■ Task requirements ■
Beneath this line are the data; copy exactly the part of them that opens with the line containing "the various platforms." and closes with the line containing "the platforms effectively.", and only that part.

[Modification records]
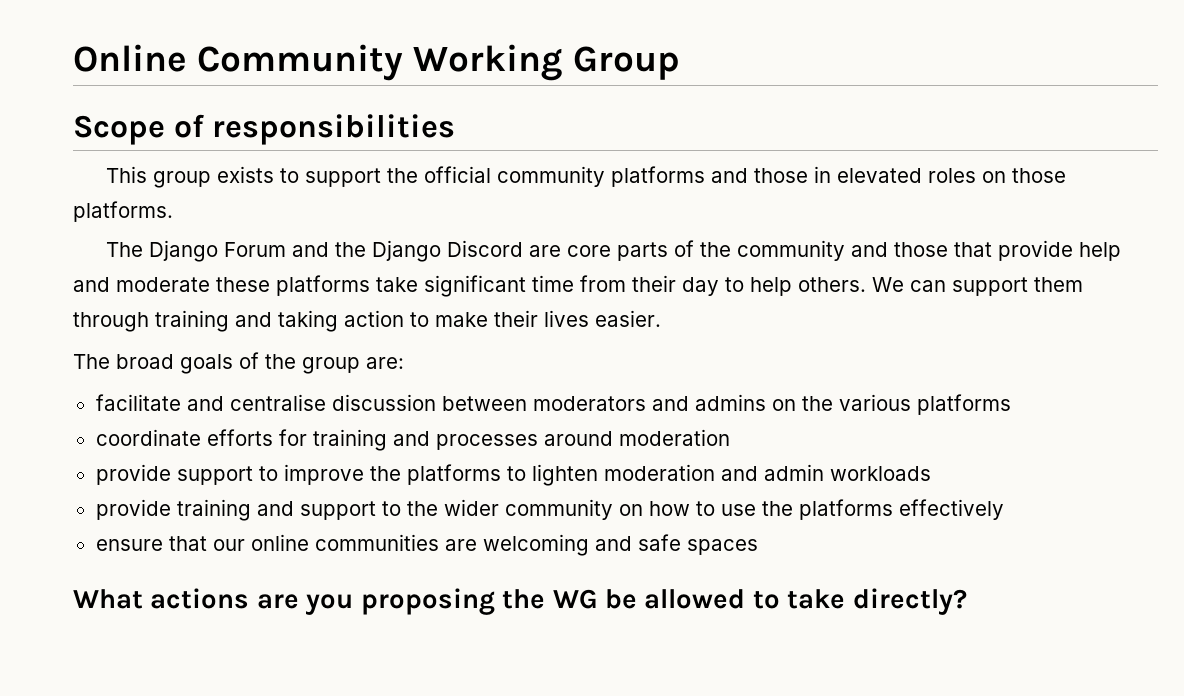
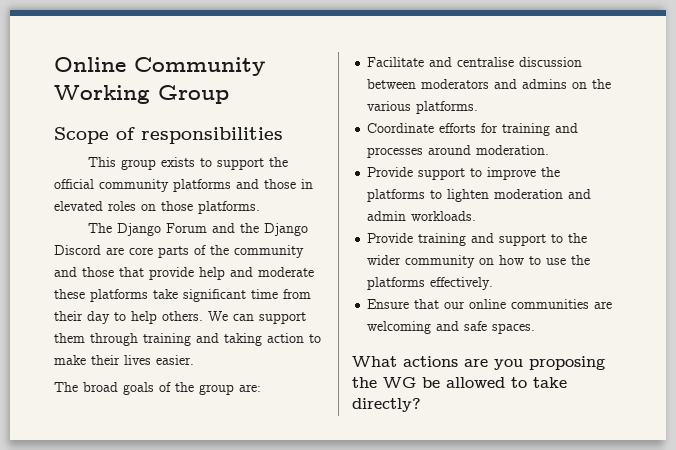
- facilitate and centralise discussion between moderators and admins on the various platforms
- coordinate efforts for training and processes around moderation
- provide support to improve the platforms to lighten moderation and admin workloads
- provide training and support to the wider community on how to use the platforms effectively
- ensure that our online communities are welcoming and safe spaces
+ Facilitate and centralise discussion between moderators and admins on the various platforms.
+ Coordinate efforts for training and processes around moderation.
+ Provide support to improve the platforms to lighten moderation and admin workloads.
+ Provide training and support to the wider community on how to use the platforms effectively.
+ Ensure that our online communities are welcoming and safe spaces.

■ Problem solution ■
+ Facilitate and centralise discussion between moderators and admins on the various platforms.
+ Coordinate efforts for training and processes around moderation.
+ Provide support to improve the platforms to lighten moderation and admin workloads.
+ Provide training and support to the wider community on how to use the platforms effectively.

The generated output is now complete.